There is no question that the industrialization of the nineteenth century paved the way for the beginning of the Anthropocene. The steam engine was and is the emblem of this era. It was the technological catalyst and driving force behind the economic and technological achievements of the nineteenth century and it set in motion the Industrial Revolution. Steam engines powered machines in the mining, textile, and steel industry. They mechanized and accelerated tasks that previously had to be completed by hand and made energy available anywhere, regardless of location. New forms of transportation—railways and steamships—altered our experience of space and time. In the second half of the nineteenth century, the railroad became one of the leading economic sectors in Germany and its nearly insatiable appetite for coal and steel gave further impetus to industrialization.

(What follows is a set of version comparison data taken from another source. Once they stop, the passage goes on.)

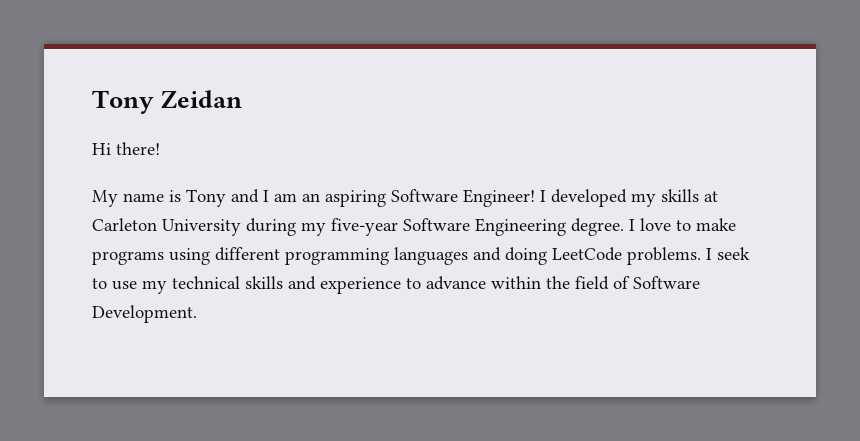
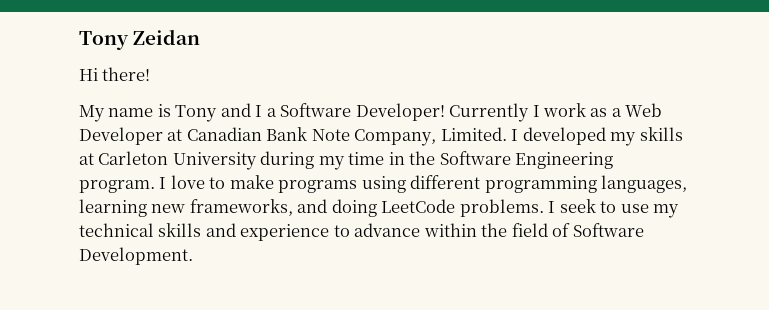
- My name is Tony and I am an aspiring Software Engineer!
+ My name is Tony and I a Software Developer! Currently I work as a Web Developer at Canadian Bank Note Company, Limited.
- I developed my skills at Carleton University during my five-year Software Engineering degree.
+ I developed my skills at Carleton University during my time in the Software Engineering program.
- I love to make programs using different programming languages and doing LeetCode problems.
+ I love to make programs using different programming languages, learning new frameworks, and doing LeetCode problems.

Industrialization and mechanization brought new inventions in their wake: Cars and airplanes replaced the railroad, even though they produce substantially more pollution. Today, the steam engine has been replaced by gas, water, wind, and shaft turbines, as well as internal combustion engines. The invention of the diesel motor in 1893 triggered new innovations in shipbuilding. The diesel engine was superior to steam engines in many ways. It could be started immediately without having to be warmed up, it required only a fraction of the space and a third of the operating crew, and it could travel over much longer distances. What it did require, however, was oil as fuel—enormous quantities of it. As merchant shipping expanded it literally fuelled the world economy.

The constant demand for more petroleum was by no means only positive, however. It is a much fought-over resource, costing the lives of humans in wars and causing environmental disasters. In spite of strict safety standards, tanker accidents release many millions of liters of oil into the seas.

The gasoline-powered tractor Bulldog manufactured in 1921.

Like shipping, agriculture also underwent profound changes as a result of mechanization. Motorized machines, in particular gasoline-powered tractors such as this “Bulldog,” first manufactured in 1921 in Germany, were the beginning of a revolution in speed and efficiency for agriculture.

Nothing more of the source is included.